Basic Energy Services Inc., which provides well site services in more than 100 service points across Texas, the Midcontinent, Rockies and Appalachia, expects second quarter revenues to drop sequentially by as much as 24%, which it is blaming on stormy weather and continuing declines in the onshore drilling market.
The Fort Worth, TX-based provider reported Friday that its well servicing rig count remained unchanged month/month in May at 421, but drilling rig days dropped from April by 8% and the utilization rate was flat. Drilling rig days totaled 96 in May, producing a rig utilization of 26%, versus 34% in April and 89% in May 2014.

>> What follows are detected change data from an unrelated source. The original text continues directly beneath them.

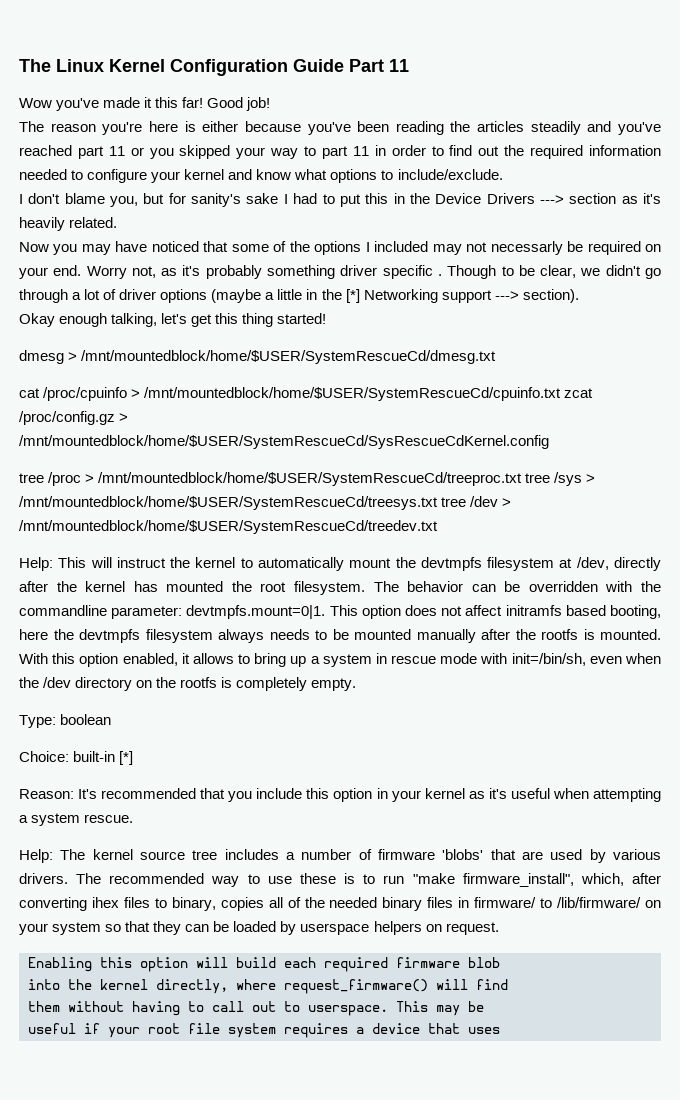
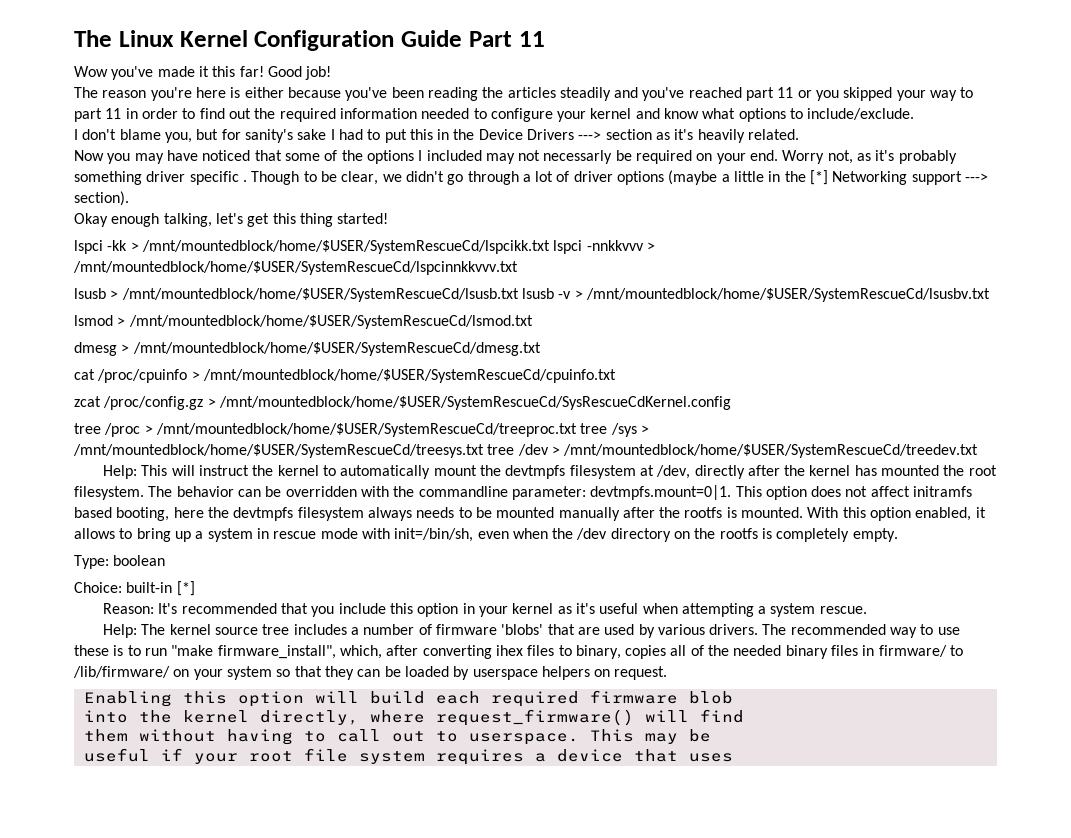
+ lspci -kk > /mnt/mountedblock/home/$USER/SystemRescueCd/lspcikk.txt lspci -nnkkvvv > /mnt/mountedblock/home/$USER/SystemRescueCd/lspcinnkkvvv.txt
+ lsusb > /mnt/mountedblock/home/$USER/SystemRescueCd/lsusb.txt lsusb -v > /mnt/mountedblock/home/$USER/SystemRescueCd/lsusbv.txt
+ lsmod > /mnt/mountedblock/home/$USER/SystemRescueCd/lsmod.txt
- cat /proc/cpuinfo > /mnt/mountedblock/home/$USER/SystemRescueCd/cpuinfo.txt zcat /proc/config.gz > /mnt/mountedblock/home/$USER/SystemRescueCd/SysRescueCdKernel.config
+ cat /proc/cpuinfo > /mnt/mountedblock/home/$USER/SystemRescueCd/cpuinfo.txt
+ zcat /proc/config.gz > /mnt/mountedblock/home/$USER/SystemRescueCd/SysRescueCdKernel.config

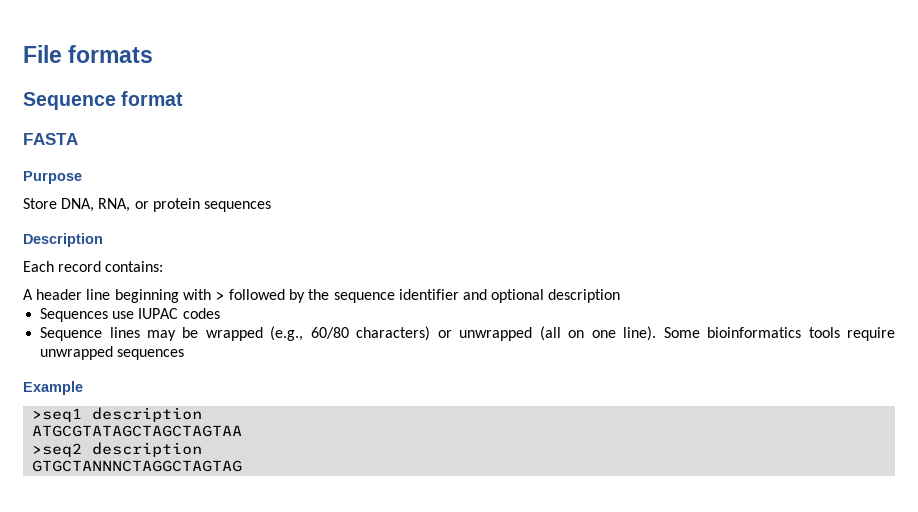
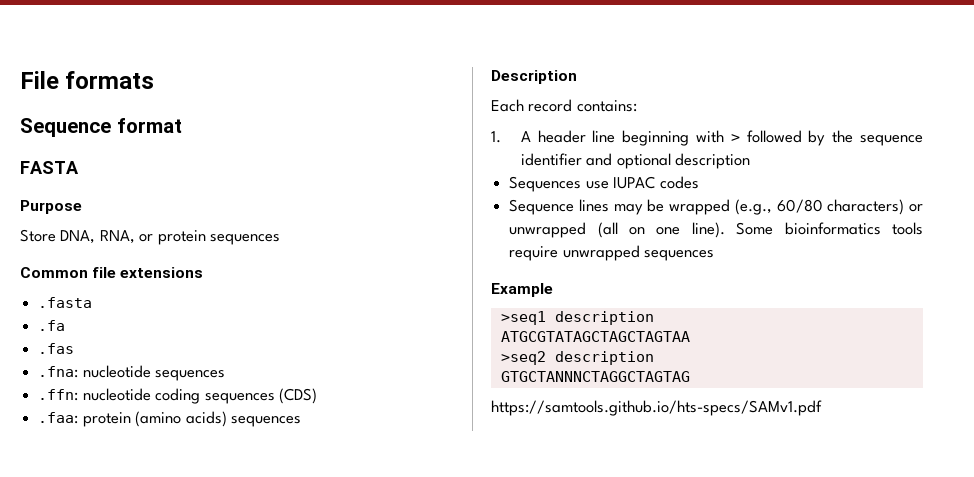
+ Common file extensions
+ .fasta
+ .fa
+ .fas
+ .fna: nucleotide sequences
+ .ffn: nucleotide coding sequences (CDS)
+ .faa: protein (amino acids) sequences
- A header line beginning with > followed by the sequence identifier and optional description
+ 1. A header line beginning with > followed by the sequence identifier and optional description
+ https://samtools.github.io/hts-specs/SAMv1.pdf

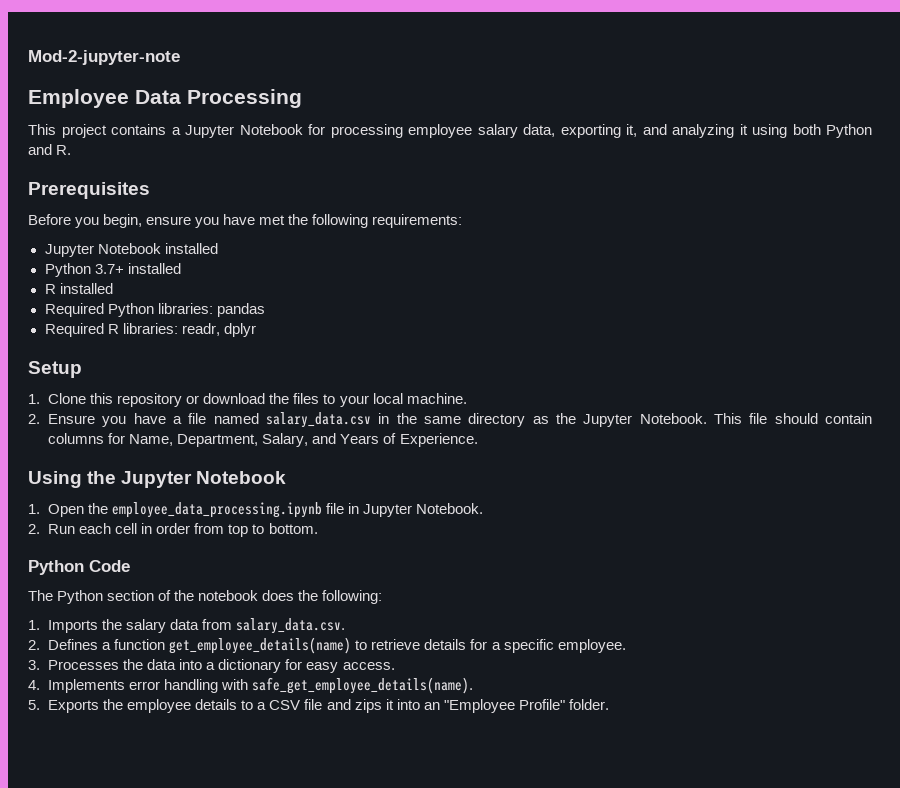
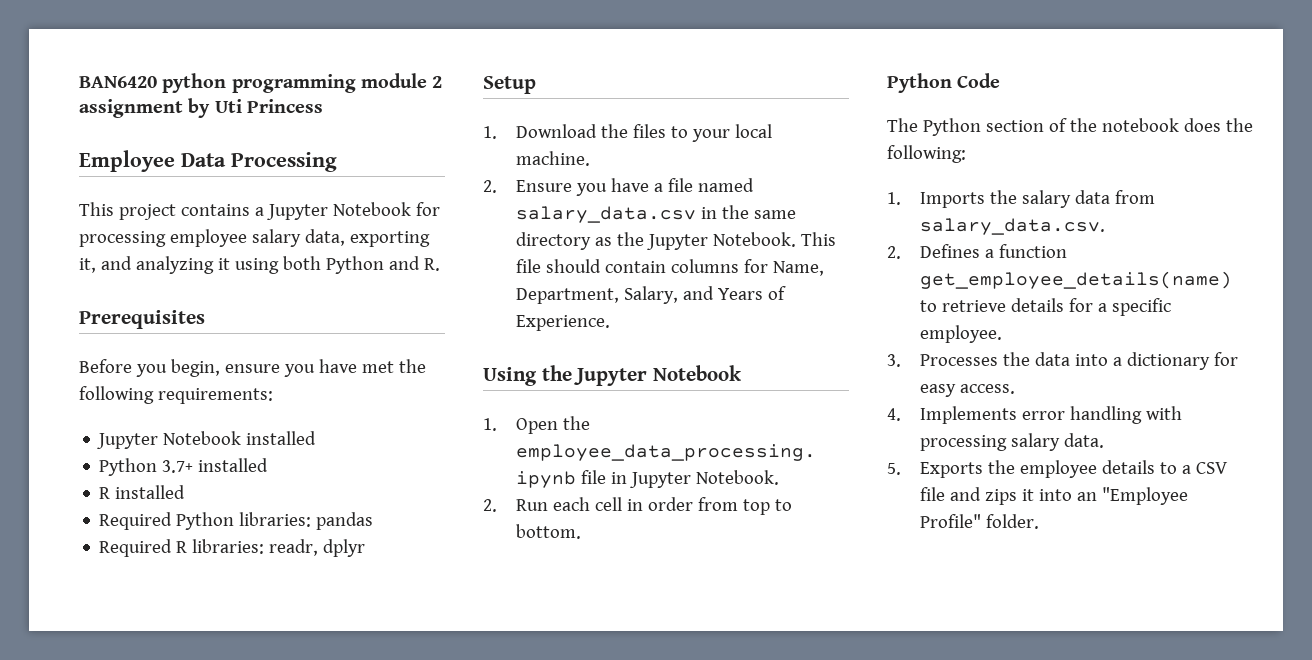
- Mod-2-jupyter-note
+ BAN6420 python programming module 2 assignment by Uti Princess
- 1. Clone this repository or download the files to your local machine.
+ 1. Download the files to your local machine.
- 4. Implements error handling with safe_get_employee_details(name).
+ 4. Implements error handling with processing salary data.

“Our May activity levels, excluding weather interruptions, were generally consistent with what we experienced in April,” CEO Roe Patterson said. “A record amount of rainfall across our primary operating footprints substantially hampered each of our primary service lines during May. We estimate heavy rains reduced well servicing utilization by 500 basis points [bp] and fluid service truck hours by 5%, and also significantly impacted both our stimulation and rental tool service lines. “
As well, the Memorial Day holiday reduced well servicing utilization by 200 bp and fluid service truck hours by 2%.
“Completion-oriented business lines, such as stimulation services, continue to experience fierce competition given the declining drilling rig count,” Patterson said. “However, price concessions are starting to stabilize in most of our operating markets.
“Well servicing and fluid services utilization appears to have reached steady levels with potential for slight improvement as we experience longer daylight hours and anticipate better weather through the summer months. The first part of June has reflected this initial stabilization.”
During the first quarter conference call in April Basic projected second quarter revenues would be 10-15% lower sequentially (see Shale Daily, April 24). It’s going to be well below that forecasted decline.
“With drilling rig count decreases and pricing competition being greater than anticipated, combined with unprecedented adverse weather conditions, we now expect our second quarter revenue to be approximately 22-24% lower sequentially,” Patterson said. About 40% of the revenue projection changes are from the “weather impact that occurred subsequent to our first quarter earnings call.”
Cost cutting measures and right-sizing in each geographic area “have been successful and remain ongoing.”Well servicing rig hours last month totaled 48,200, with a rig utilization rate of 50%, the same as it was in April but down from the year-ago rate of 70%. The fluid service truck count also declined by two from April to 1,006. Fluid service truck hours were 189,900, compared to 190,600 in April and 213,400 a year earlier.